Work to be completed:
Among the lines of the data, copy those that hold "Laravel".

Collected data entries:
——————————

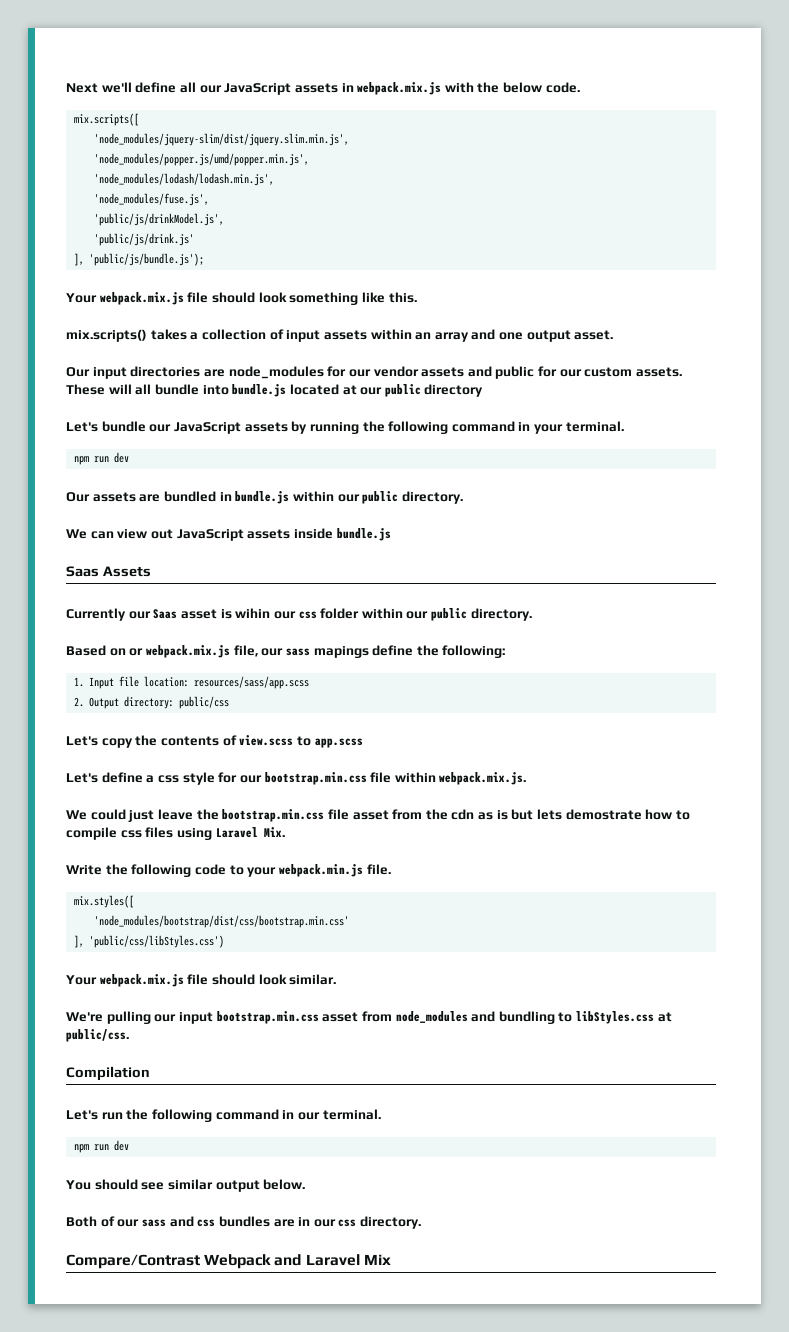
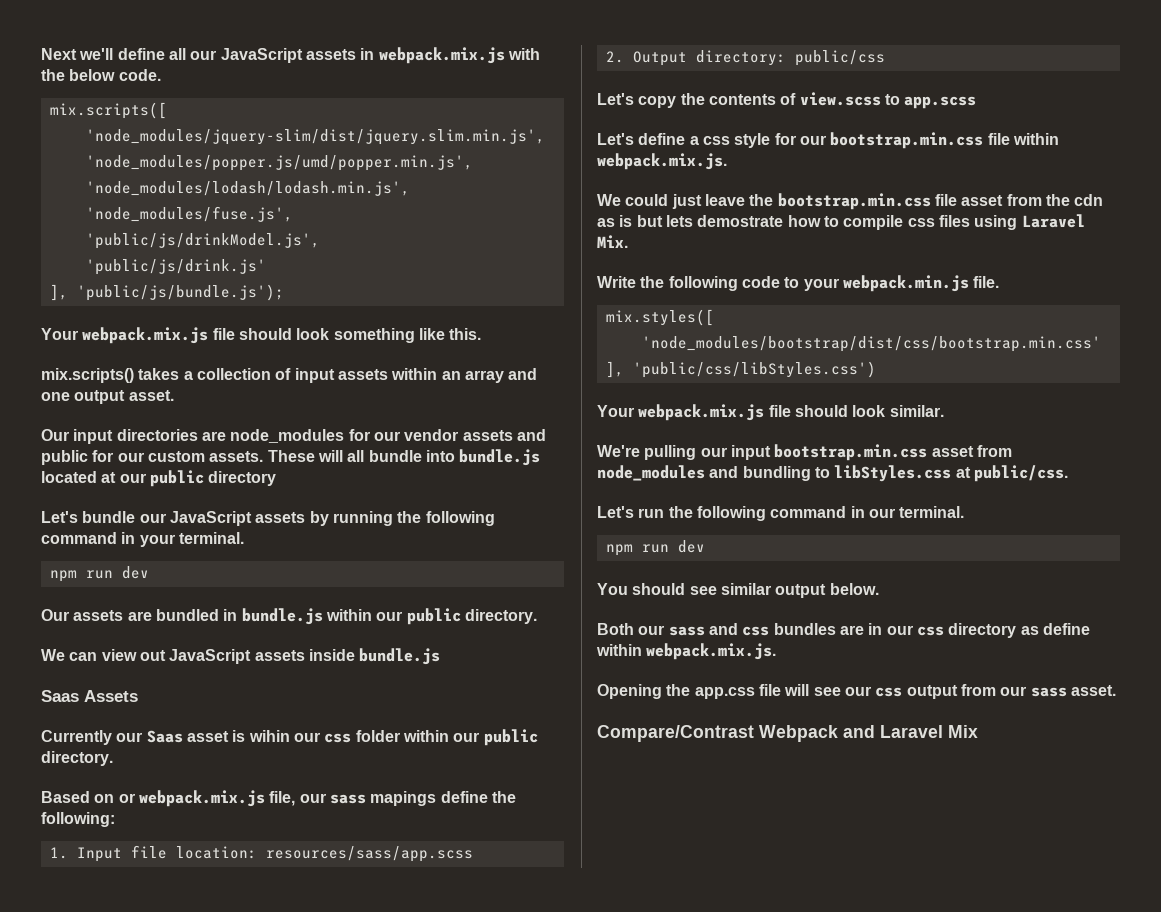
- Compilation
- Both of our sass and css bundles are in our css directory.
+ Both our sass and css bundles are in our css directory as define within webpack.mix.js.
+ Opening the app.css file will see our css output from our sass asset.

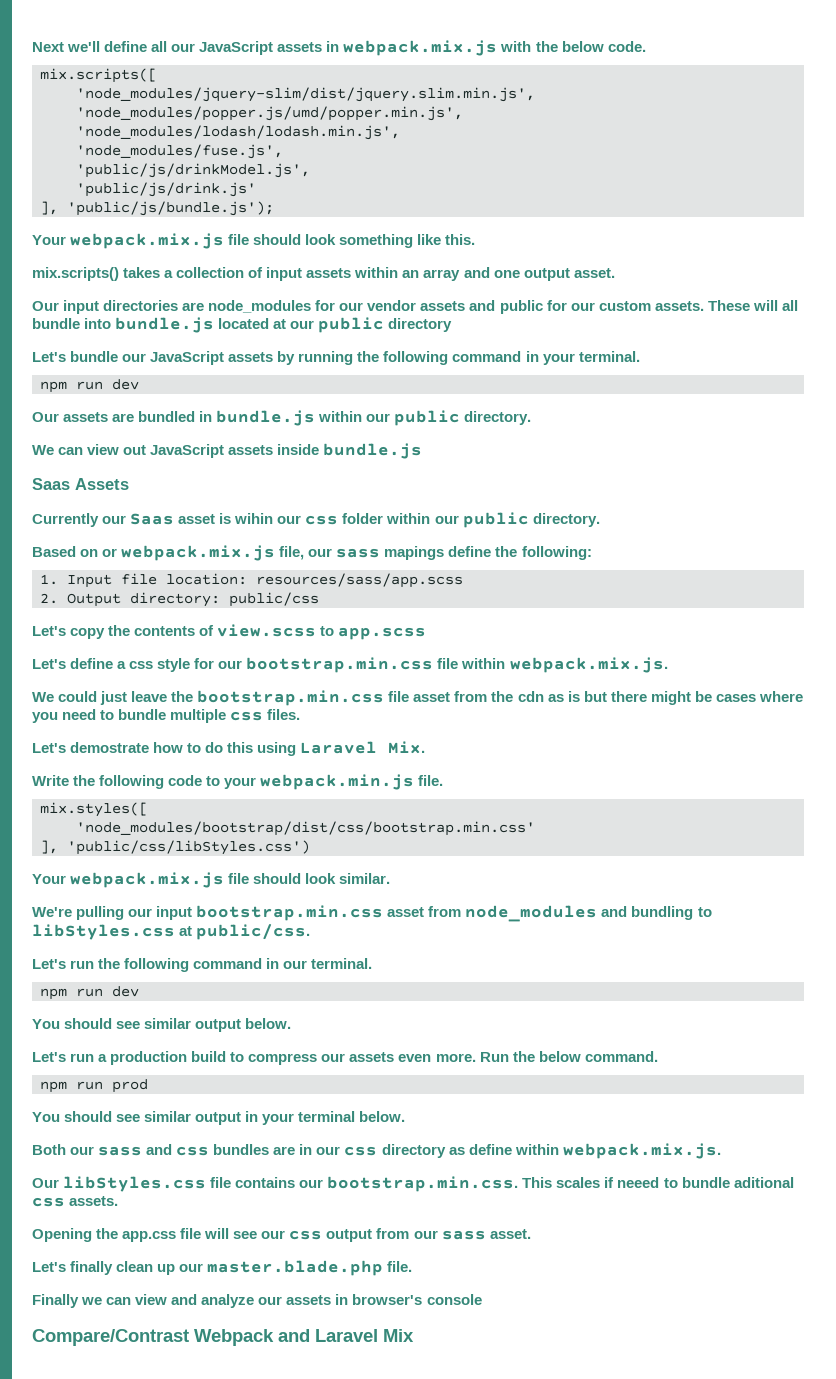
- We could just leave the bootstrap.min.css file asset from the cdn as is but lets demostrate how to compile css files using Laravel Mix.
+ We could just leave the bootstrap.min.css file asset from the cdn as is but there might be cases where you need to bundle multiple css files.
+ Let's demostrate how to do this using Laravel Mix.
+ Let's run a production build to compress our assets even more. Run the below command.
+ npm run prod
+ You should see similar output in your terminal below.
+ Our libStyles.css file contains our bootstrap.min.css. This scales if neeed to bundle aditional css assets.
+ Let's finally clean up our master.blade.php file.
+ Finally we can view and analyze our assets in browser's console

——————————

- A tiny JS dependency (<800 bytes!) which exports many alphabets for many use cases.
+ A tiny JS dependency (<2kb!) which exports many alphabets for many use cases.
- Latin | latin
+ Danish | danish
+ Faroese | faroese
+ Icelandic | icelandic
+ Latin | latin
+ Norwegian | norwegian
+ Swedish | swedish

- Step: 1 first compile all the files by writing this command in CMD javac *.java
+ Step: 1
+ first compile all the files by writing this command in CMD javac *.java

——————————

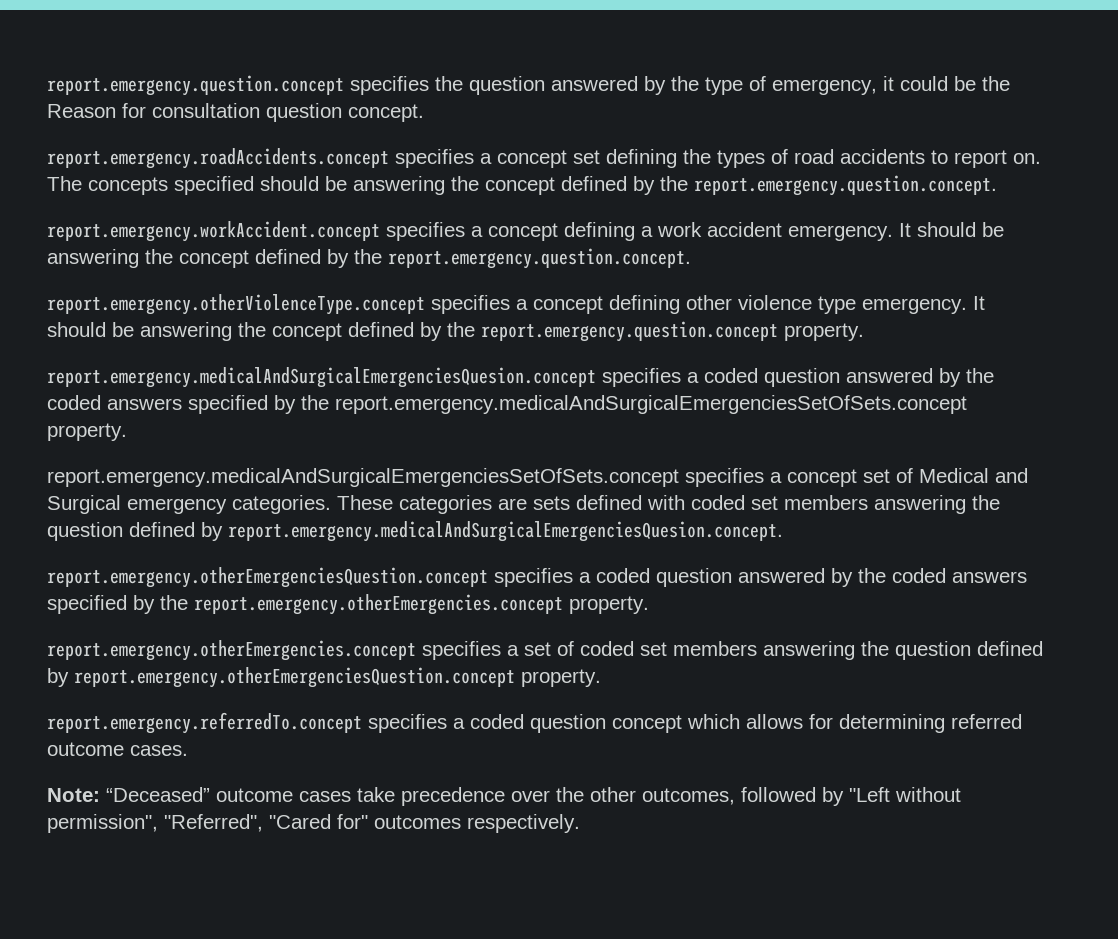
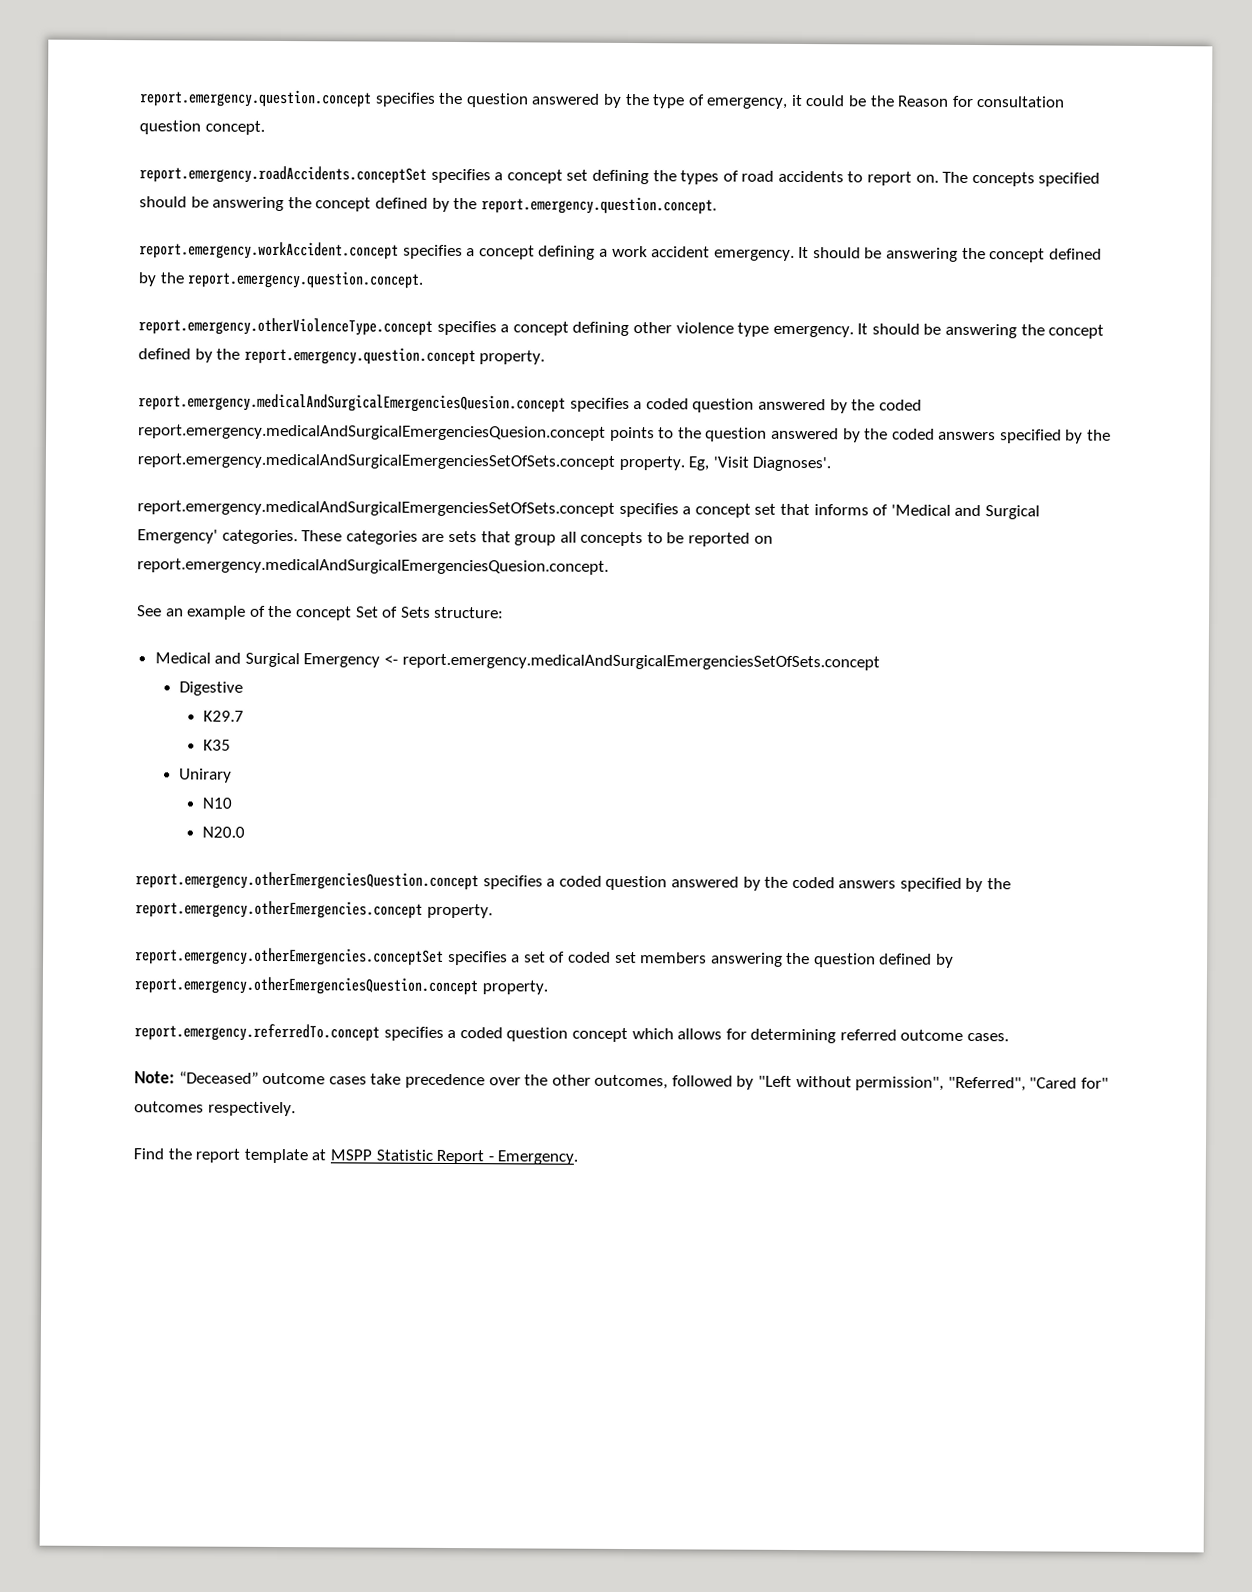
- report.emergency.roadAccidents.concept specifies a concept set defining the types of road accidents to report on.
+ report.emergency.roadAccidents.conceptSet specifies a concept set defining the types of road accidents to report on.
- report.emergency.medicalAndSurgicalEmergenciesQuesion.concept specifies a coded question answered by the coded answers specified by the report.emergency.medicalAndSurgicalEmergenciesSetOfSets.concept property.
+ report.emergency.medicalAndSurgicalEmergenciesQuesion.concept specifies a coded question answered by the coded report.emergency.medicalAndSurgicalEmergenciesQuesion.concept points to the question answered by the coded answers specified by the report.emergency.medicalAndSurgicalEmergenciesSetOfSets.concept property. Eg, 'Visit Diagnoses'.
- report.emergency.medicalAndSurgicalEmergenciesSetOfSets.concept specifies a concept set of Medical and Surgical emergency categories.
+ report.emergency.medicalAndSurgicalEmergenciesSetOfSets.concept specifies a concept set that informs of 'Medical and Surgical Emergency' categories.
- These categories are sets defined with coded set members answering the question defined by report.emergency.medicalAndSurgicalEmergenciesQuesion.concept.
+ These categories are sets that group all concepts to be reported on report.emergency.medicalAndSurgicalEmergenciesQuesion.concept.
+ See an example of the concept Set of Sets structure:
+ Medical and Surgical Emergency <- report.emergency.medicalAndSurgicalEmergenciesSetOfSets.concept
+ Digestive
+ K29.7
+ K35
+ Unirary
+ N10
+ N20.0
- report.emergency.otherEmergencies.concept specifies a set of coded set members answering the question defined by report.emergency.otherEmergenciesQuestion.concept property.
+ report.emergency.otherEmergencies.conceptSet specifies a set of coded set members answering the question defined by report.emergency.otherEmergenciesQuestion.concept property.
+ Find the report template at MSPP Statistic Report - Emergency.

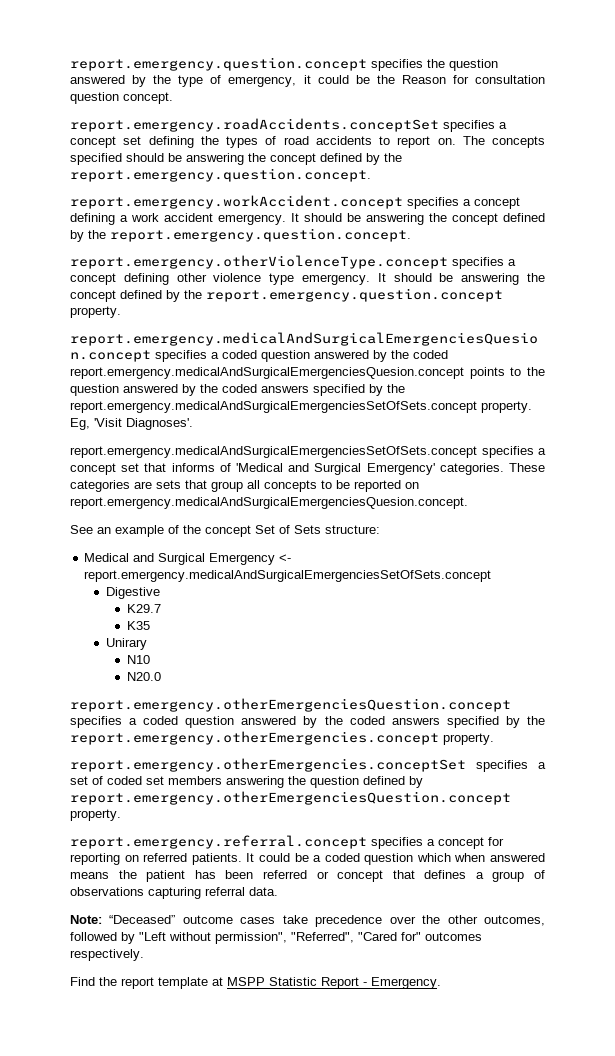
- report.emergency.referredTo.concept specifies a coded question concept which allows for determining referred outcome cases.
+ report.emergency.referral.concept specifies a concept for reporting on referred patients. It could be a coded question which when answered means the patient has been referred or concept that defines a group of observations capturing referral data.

——————————

Expected answer:
- We could just leave the bootstrap.min.css file asset from the cdn as is but lets demostrate how to compile css files using Laravel Mix.
+ Let's demostrate how to do this using Laravel Mix.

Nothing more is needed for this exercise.